You can easily fit a half million dollars worth of gold in a large safe deposit box so, it's not clear just what kind of customer HSBC is asking to leave.

Are there that many individuals with millions of dollars in physical gold?
I am sure the answer is no. More from Tim:
My guess is that HSBC is pushing a lot of silver out of its vaults to make room for gold...

They are telling customers to remove their metal or prepare for it to be delivered to the address of record at the owners' expense, so, be on the lookout for armored trucks in your neighborhood that leave packages on doorsteps if nobody is home.
Sure, gang up on Silver you fiends!

This bears watching if a trend starts.

Deflation Taken on by Jesse
Today's must read comes from Jesse's Cafe Americain and while you should read the whole thing, I offer this zinger which really caught my way of thinking:
So, absent a conscious policy decision by the Fed to strangle the US economy premature to recovery, deflation becomes a likely outcome if the Federal Reserve runs out of debt obligations, both public and private, which it is willing and able to monetize. That is the only 'hard stop' in the game on that side of the equation, and good luck with that.
I agree 100%.

Expansion of MBS purchases will be the first step. TARP repayment is a scam that will be used to funnel that same money to bankrupt states and the municipal market. I expect more new creative ways to print money in the months ahead.

Have a good night.


GawainsGhost said...

Of course the Fed is not going to allow mortgage interest rates to rise. If it did, poor people wouldn't be able to buy houses they cannot afford. And then the repo market would collapse.

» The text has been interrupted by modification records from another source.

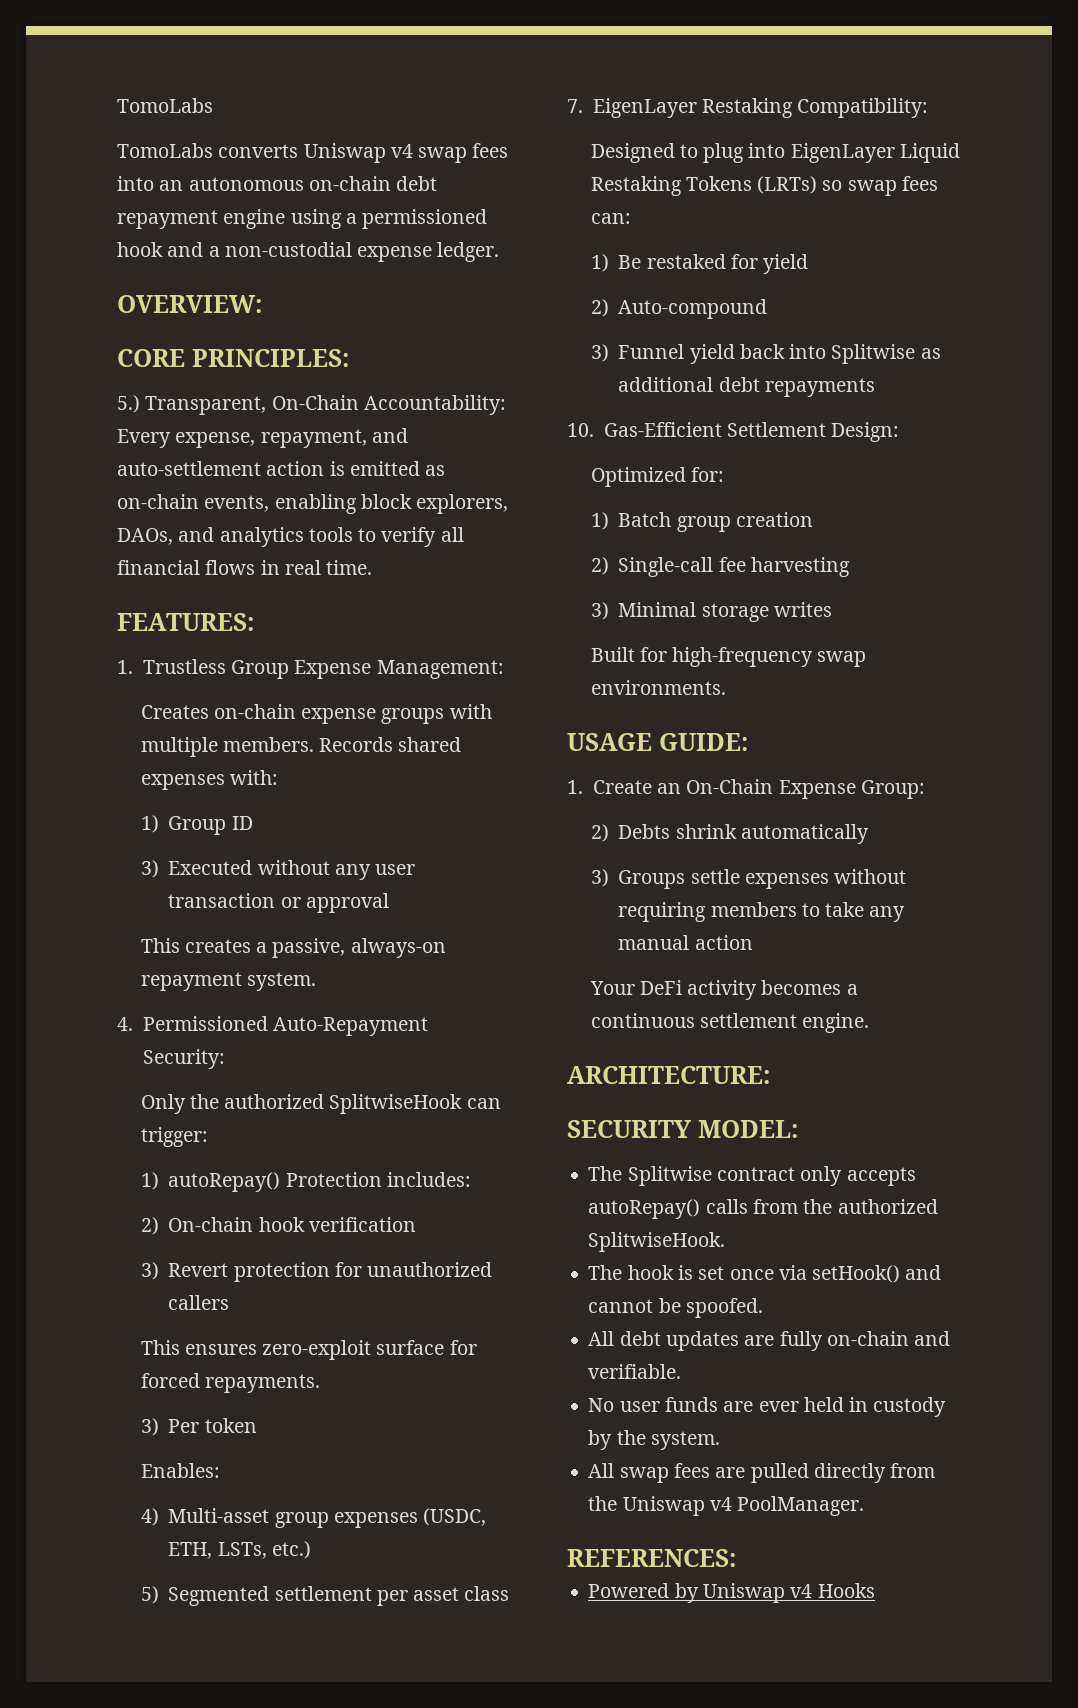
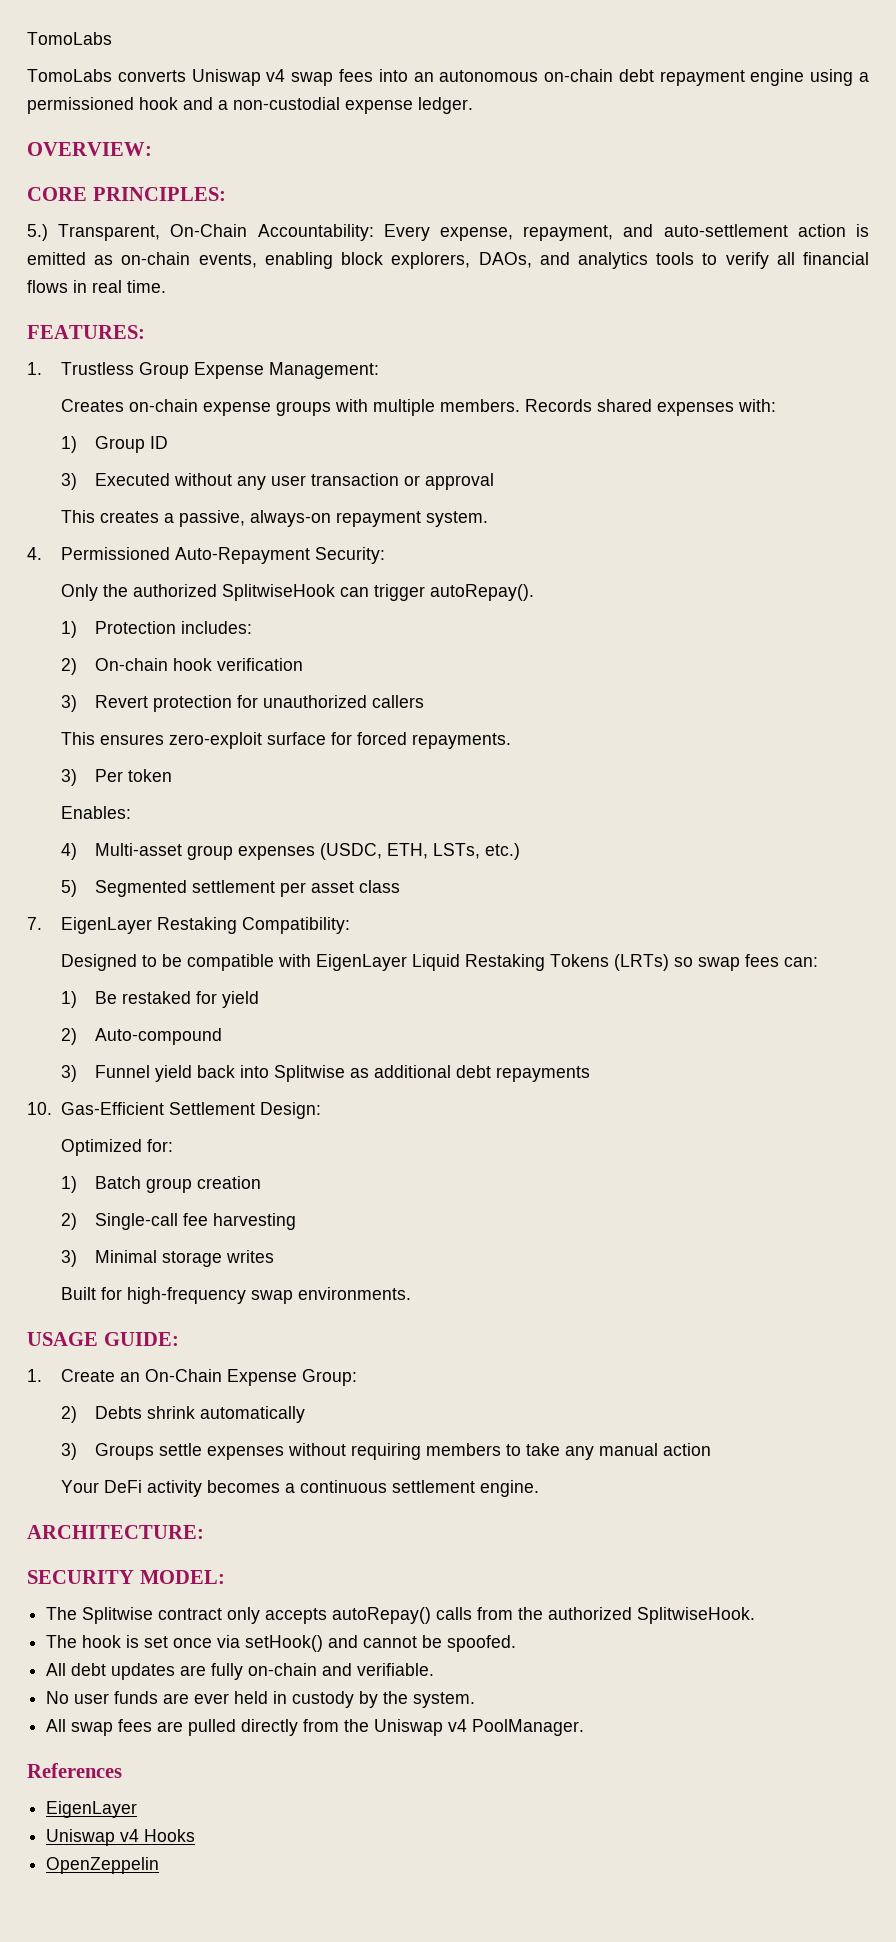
- Only the authorized SplitwiseHook can trigger:
- 1) autoRepay() Protection includes:
+ Only the authorized SplitwiseHook can trigger autoRepay().
+ 1) Protection includes:
- Designed to plug into EigenLayer Liquid Restaking Tokens (LRTs) so swap fees can:
+ Designed to be compatible with EigenLayer Liquid Restaking Tokens (LRTs) so swap fees can:
- REFERENCES:
- Powered by Uniswap v4 Hooks
+ References
+ EigenLayer
+ Uniswap v4 Hooks
+ OpenZeppelin

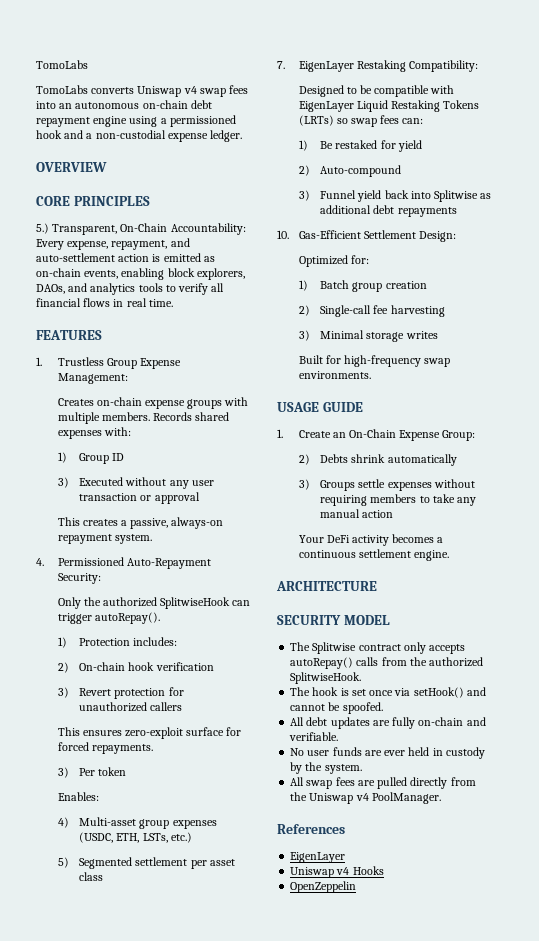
- OVERVIEW:
+ OVERVIEW
- CORE PRINCIPLES:
+ CORE PRINCIPLES
- FEATURES:
+ FEATURES
- USAGE GUIDE:
+ USAGE GUIDE
- ARCHITECTURE:
+ ARCHITECTURE
- SECURITY MODEL:
+ SECURITY MODEL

I don't know what's going on with this whole precious metals scenario. But it seems to me that the powers that be are trying to prop up the value of their paper (read worthless) currencies. I don't dabble in gold or silver. I'm not saying they're not sound investments, just that I don't deal with them. Only real estate. However, it's pretty obvious to me that if everyone were required to purchase real estate with gold or silver, there wouldn't be very many houses sold. So take that for what you will.

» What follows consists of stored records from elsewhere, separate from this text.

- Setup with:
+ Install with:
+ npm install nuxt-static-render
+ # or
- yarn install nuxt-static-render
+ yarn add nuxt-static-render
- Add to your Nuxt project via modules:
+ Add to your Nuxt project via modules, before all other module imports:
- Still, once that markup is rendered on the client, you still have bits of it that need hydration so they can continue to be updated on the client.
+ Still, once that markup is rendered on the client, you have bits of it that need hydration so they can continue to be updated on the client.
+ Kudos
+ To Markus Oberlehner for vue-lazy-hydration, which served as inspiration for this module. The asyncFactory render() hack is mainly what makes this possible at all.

In the end though, I really don't care very much about all of this stuff. I'm too busy worrying about the Raiders on Thanksgiving.

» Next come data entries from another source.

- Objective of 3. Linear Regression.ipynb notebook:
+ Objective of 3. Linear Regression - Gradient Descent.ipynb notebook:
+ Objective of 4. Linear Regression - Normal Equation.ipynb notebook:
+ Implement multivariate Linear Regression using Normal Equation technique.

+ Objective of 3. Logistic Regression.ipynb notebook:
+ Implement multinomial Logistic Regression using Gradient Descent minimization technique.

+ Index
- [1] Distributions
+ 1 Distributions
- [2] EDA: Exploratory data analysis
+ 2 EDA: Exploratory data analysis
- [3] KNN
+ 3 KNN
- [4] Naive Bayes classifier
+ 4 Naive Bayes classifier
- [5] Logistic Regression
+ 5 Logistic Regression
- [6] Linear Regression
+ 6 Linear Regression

I think they're going to come to play. And I'm not very confident in this Cowboys offense right now. I have to believe Dallas will prevail. But it's not going to be as easy as some think.

getyourselfconnected said...

The Raiders are hard to figure out. They have beat two 1st place teams (at the time) the Eagles and Bengals and lost to everyone else. You never know with them. I think the Cowboys will win though.

getyourselfconnected said...

I am off work until Monday and will check in over the day so leave anything interesting in the comments section, news that is wanted to be buried tends to leak out right before a holiday!

TexasRadio said...

On the possibility that the Fed might raise interest rates, Jesse says this at NC:

"But it would fit the wet dream of a handful of badly informed deflationists, probably doomed to darwinian extinction like stolid communist party members in Moscow demonstrating for a return to the good old days in 1999."

More evidence of Jesse's idée fixe. Will he eat crow when he turns out to be wrong? Not a chance, guys like that never do.

Not sure what planet Jesse is on, but not only is there indisputable credit deflation everywhere, price deflation is taking hold as well. Note that deflationist theory - as oft commented on by Mish - posits that gold increases in value during deflation, whether it be in nominal or real terms.

Unlike the last depression, gold is not fixed in price. Therefore, real risk is involved in buying it; it may well decline from here in nominal value. That doesn't make me a seller; I didn't buy it because of inflation fears.

Have a look at Andy's site: you might like it.